Leve fiebre guerrillera
Fiebre de banderolas y de propaganda municipal. Fiebre de banderolas como espejos blandos, donde se refleja una ciudad sin azogue. La plata viva de la gente ha quedado prodigiosamente inmóvil bajo el aleteo de los banderines con que el Ayuntamiento nos recuerda ahora que vivimos en Barcelona. Cada uno vive donde puede, o donde no le echan. El municipalismo quiere convencer con una felicidad de Photoshop, pero la gente es más modesta y lo que quiere es la felicidad del casachock. Fiebre relamida de catequista de izquierdas. Barcelona es una ciudad donde vive el hombre alto y delgado que promociona los helados Ben & Jerry's disfrazado de vaca, con su voz cazallosa y con su barba sin podar, y es también donde vive el moro alto y delgado, esposado con las manos a la espalda, y puesto descalzo para que no salga por piernas, encarado contra los cristales de la tienda de telescopios de La Rambla, bajo la custodia de los ángeles del orden que acaban de llegar en su grillera, o como ahora se llame.

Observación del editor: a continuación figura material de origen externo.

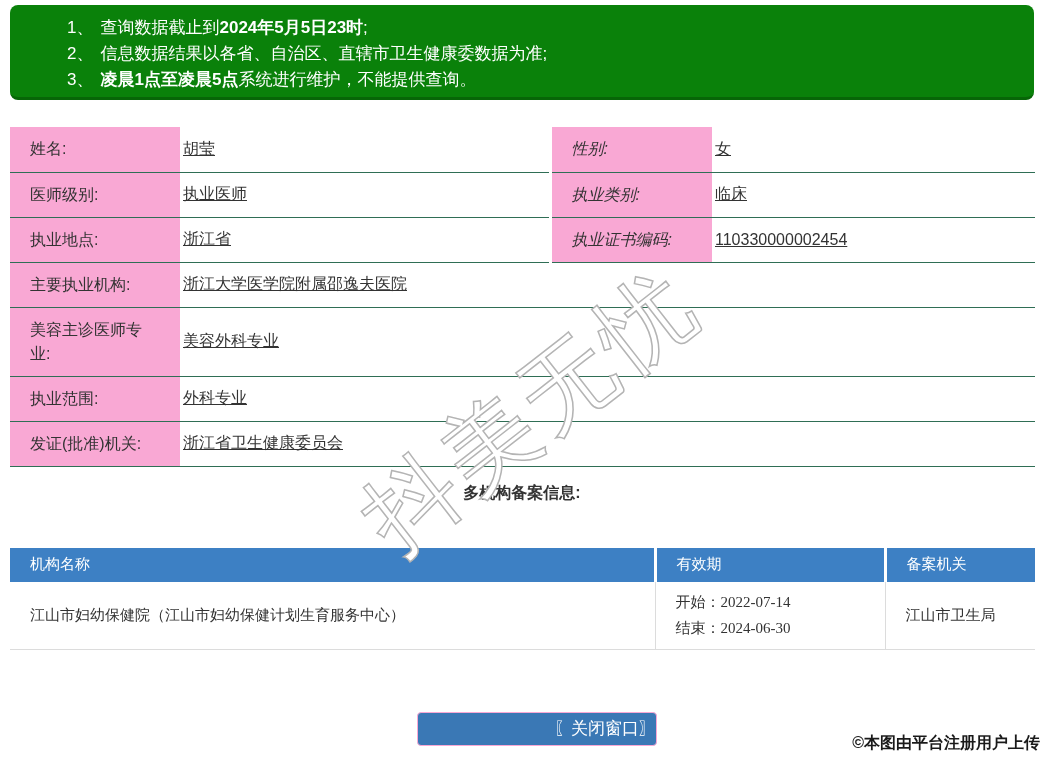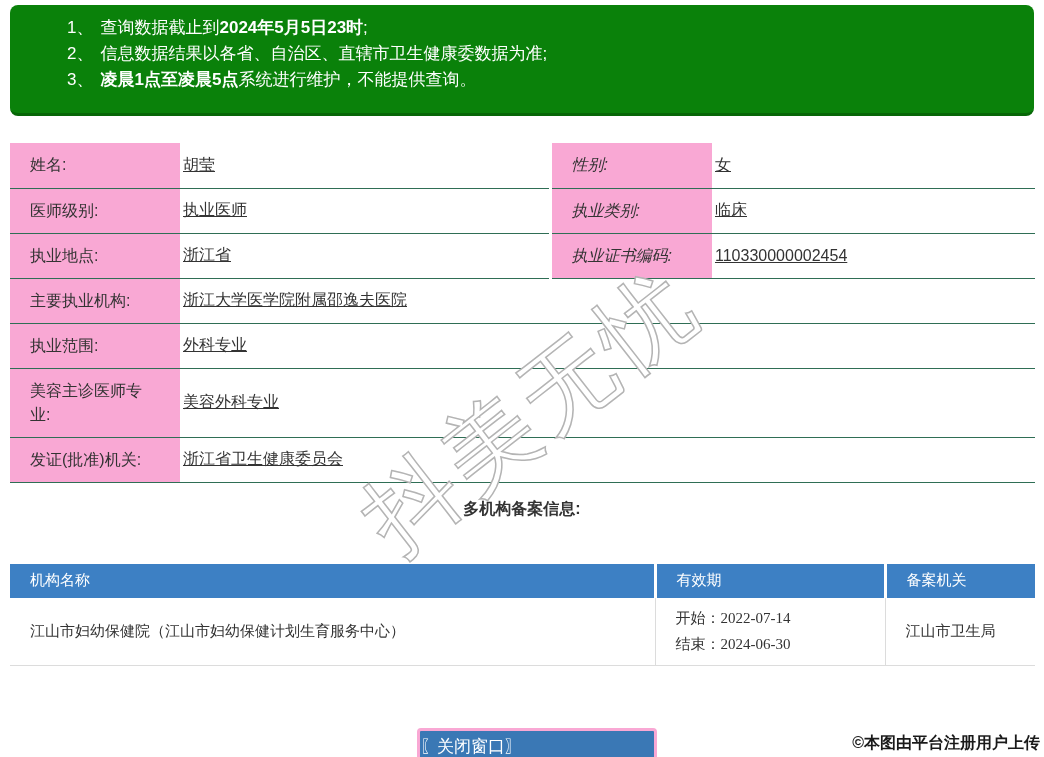--- a/index.html
+++ b/index.html
@@ -15,7 +15,7 @@
   
   .notice {
     margin: 5px 10px 0 10px;
-    height: 111px;
+    height: 95px;
     background: #0a810a;
     border-radius: 8px;
     border-bottom: 3px solid #076607;

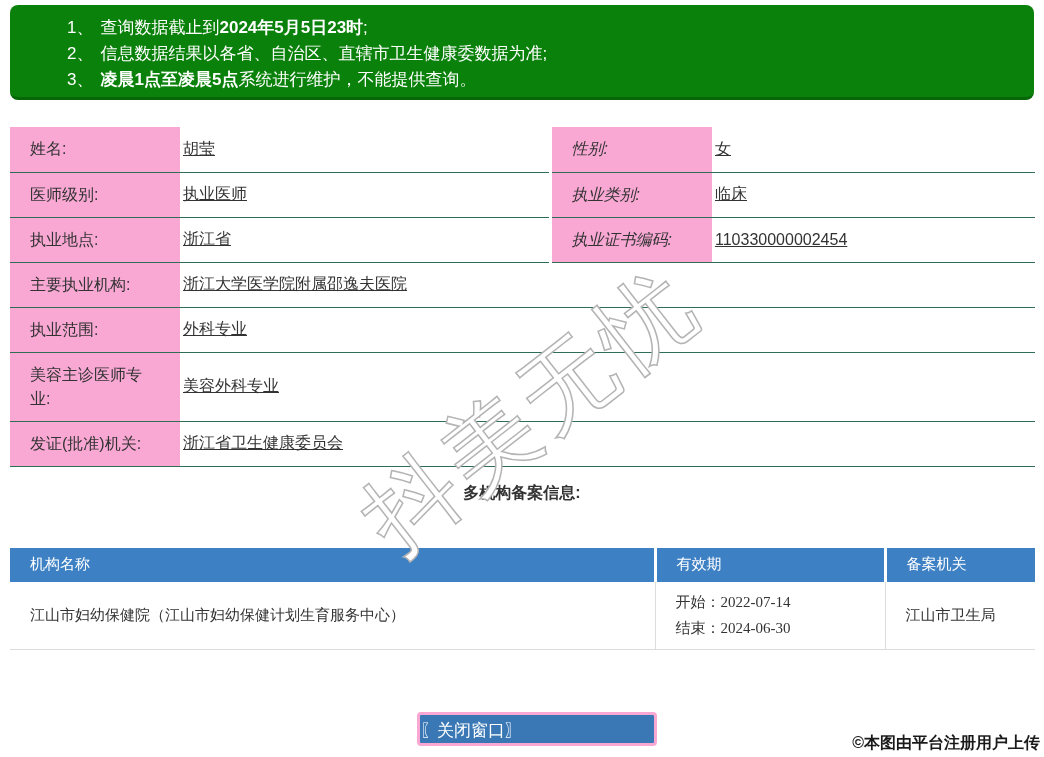--- a/index.html
+++ b/index.html
@@ -166,12 +166,12 @@
     <td class="val" colspan="3">浙江大学医学院附属邵逸夫医院</td>
   </tr>
   <tr>
+    <td class="lbl">美容主诊医师专业:</td>
+    <td class="val" colspan="3">美容外科专业</td>
+  </tr>
+  <tr>
     <td class="lbl">执业范围:</td>
     <td class="val" colspan="3">外科专业</td>
-  </tr>
-  <tr>
-    <td class="lbl">美容主诊医师专业:</td>
-    <td class="val" colspan="3">美容外科专业</td>
   </tr>
   <tr>
     <td class="lbl">发证(批准)机关:</td>

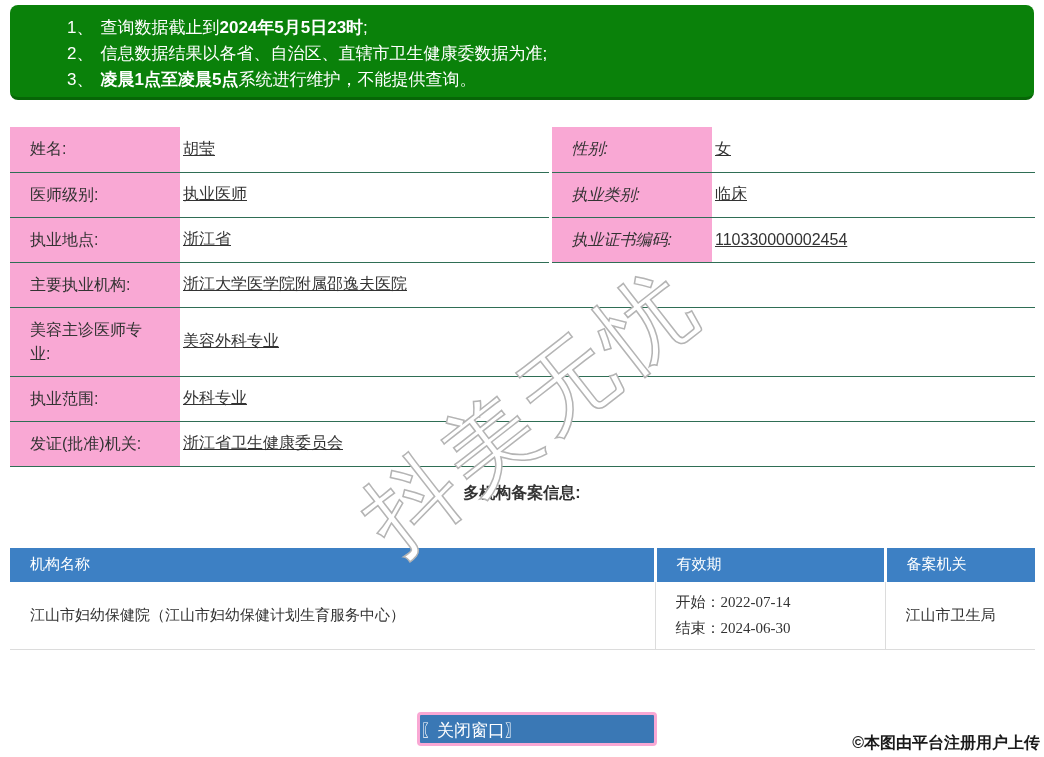--- a/index.html
+++ b/index.html
@@ -91,11 +91,11 @@
     height: 34px;
     background: #3a78b5;
     color: #fff;
-    border: 3px solid #f9a8d4;
+    border: 1px solid #f9a8d4;
     border-radius: 4px;
     font-size: 17px;
     font-family: Liberation Serif, serif;
-    text-align: left;
+    text-align: right;
     line-height: 32px;
     cursor: pointer;
   }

Fiebre de libros de bolsillo en el bolsillo de la cazadora, con pétalos de pensamiento sublimándose entre dos páginas. He arrancado una flor en una tapia de la avenida de Pedralbes para meterla entre la correspondencia de Baudelaire, que le confiesa a la madre su horror a la vida. Décimas de fiebre de vivir codo con codo con el portero de la calle de Aribau que escucha el partido de España, la radio pegada al oído como un paisaje cosido a los ojos. Décimas febriles de cruzarme con el conserje de la avenida de Pedralbes, que va de uniforme y lleva al contenedor la basura del edificio en un carrito de hipermercado, y al vaciarla se le queda un poco de lechuga en sus guantes de lana negra. Febrícula de subir al monasterio de Pedralbes con el libro de Baudelaire en la mano igual que una Biblia lírica y maldita, escrita por un poeta demasiado cristiano que a los 40 años le confesó a su madre que ya no era un niño ingrato y violento... En el monasterio todavía es otoño. Es un otoño de largas paredes de piedra y de escaleras de piedra, y es todavía, contra todo clima, un otoño de cielo encelado de nieblas y de nubarrones. El zureo de las palomas y el canto extravagante de un pájaro intocable. Cielo de Pedralbes afiebrado de árboles y de goticismo. En la iglesia del monasterio, una monja vieja y con gafas prepara el órgano para la misa, y así va atravesando los siglos con su hábito pardo, con su velo negro y con el cordón blanco con el que las clarisas se atan a la vida tras las rejas de este mundo. Sobre las piedras del monasterio, un chico de 2º de ESO se ha dejado sus cuadernillos de música y matemáticas, y de esta manera se ha convertido en un chaval sin proporcionalidad y sin interés simple, y que ya no va a saber cuánto hace de largo el arco del violín.
Abajo, donde media Barcelona abre los ojos para no ver nada, se verticaliza entre el resto de los edificios la mole azabache y exacta de La Caixa, sagrada como la piedra negra del dinero. Fiebre de vivir hombro con hombro con los niños que tiran ya los primeros petardos (chinos estrellados, carpinteros de pájaro carpintero, piules de culo plano...) y que juegan con pistolas de agua en una plaza del Guinardó, mientras sus padres beben cerveza a la puerta del bar. Y en un bar-churrería frente al ambulatorio de Maragall, una mujer relata sus experiencias psíquicas, y cuenta cómo fue poseída una vez por el espíritu de su tío difunto, y entonces otra mujer le da un manotazo a su marido, que mira absorto por la cristalera de la churrería, y le suelta: "¡Tú si te mueres, ni se te ocurra!".
Leve fiebre guerrillera, como la de los poetas de Sant Gervasi que bailan su danza lírica y burguesa alrededor de un azufaifo. Fiebre mansa de Barcelona.